The Perl Journal June 2003
It ought to have been very simple. I needed to produce a newsletter. The content was going to be created offline, and then uploaded to a processing script that was going to distribute it electronically. And Perl was going to help me.
It ought to have been very simple, but like so many things, it ended up being a little more complex than that. Complex enough, I hope, that there are one or two things involved in the process of creating the newsletter that we can all learn from.
The first idea I had was to produce a newsletter in HTML, which people could look at on the Web, or print off and distribute to less Internet-aware friends. And because I hate producing HTML by hand, I used the Template Toolkit to template it out. Let's begin by looking at how I did that.

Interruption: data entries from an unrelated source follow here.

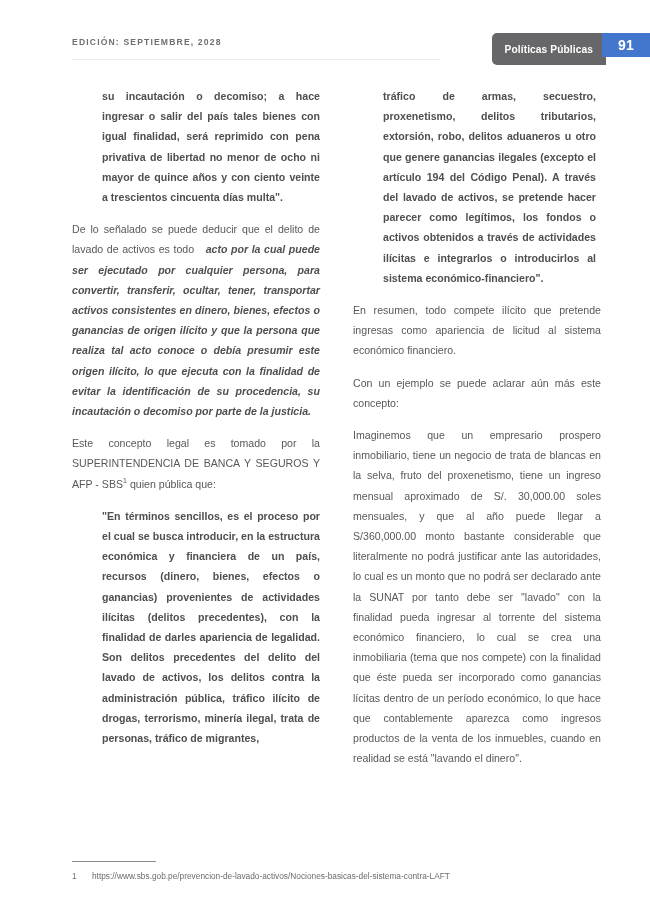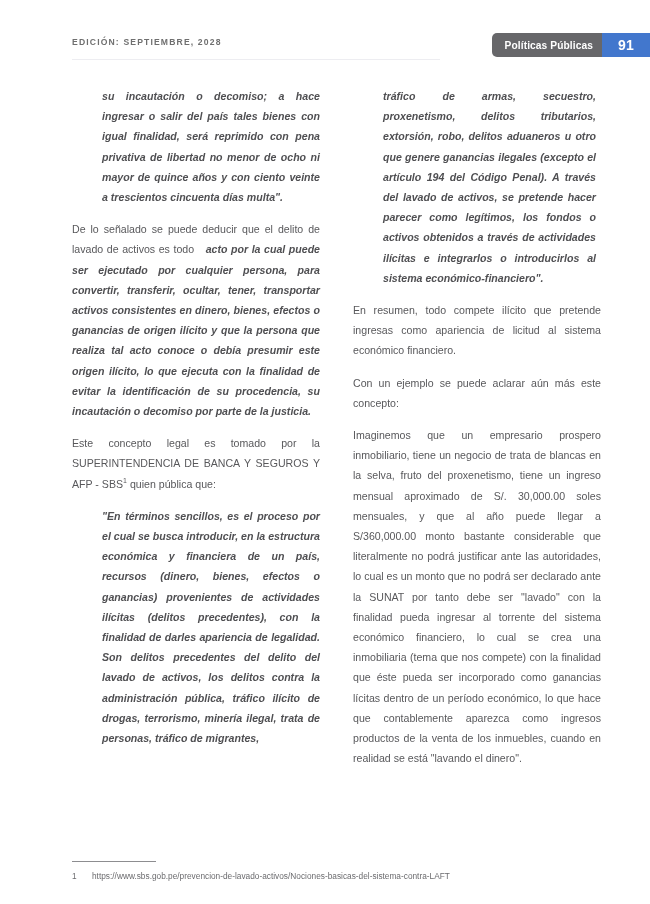--- a/index.html
+++ b/index.html
@@ -52,7 +52,7 @@
     position: absolute;
     right: 44px;
     top: 33px;
-    height: 24px;
+    height: 32px;
     padding: 0 13px;
     background: #67676a;
     border-radius: 5px 0 0 5px;

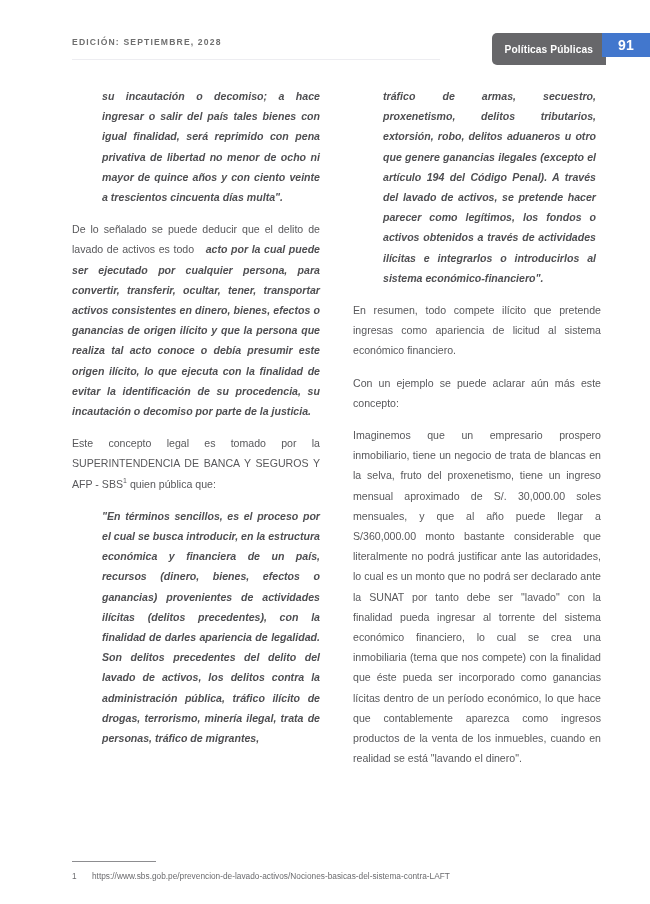--- a/index.html
+++ b/index.html
@@ -110,7 +110,6 @@
   .quote {
     margin-left: 30px;
     width: 218px;
-    font-style: italic;
     font-weight: bold;
     color: #4f4f52;
   }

Andy Wardley's Template Toolkit is a fantastically useful suite of Perl modules that implement a parser and interpreter for a little templating language. Templating languages are most often used to fill values computed by a program into some text. For instance, we could have a template like this:
[% today %] [% title %] [% forename %] [% surname %] [% address %] Dear [% title %] [% surname %], Thank you for your letter dated [% their_date %]. This is to confirm that we have received it and will respond with a more detailed response as soon as possible. In the mean time, we enclose more details of ...
We tell Template Toolkit what the various values of today, title, and so on ought to be, and it fills out the template.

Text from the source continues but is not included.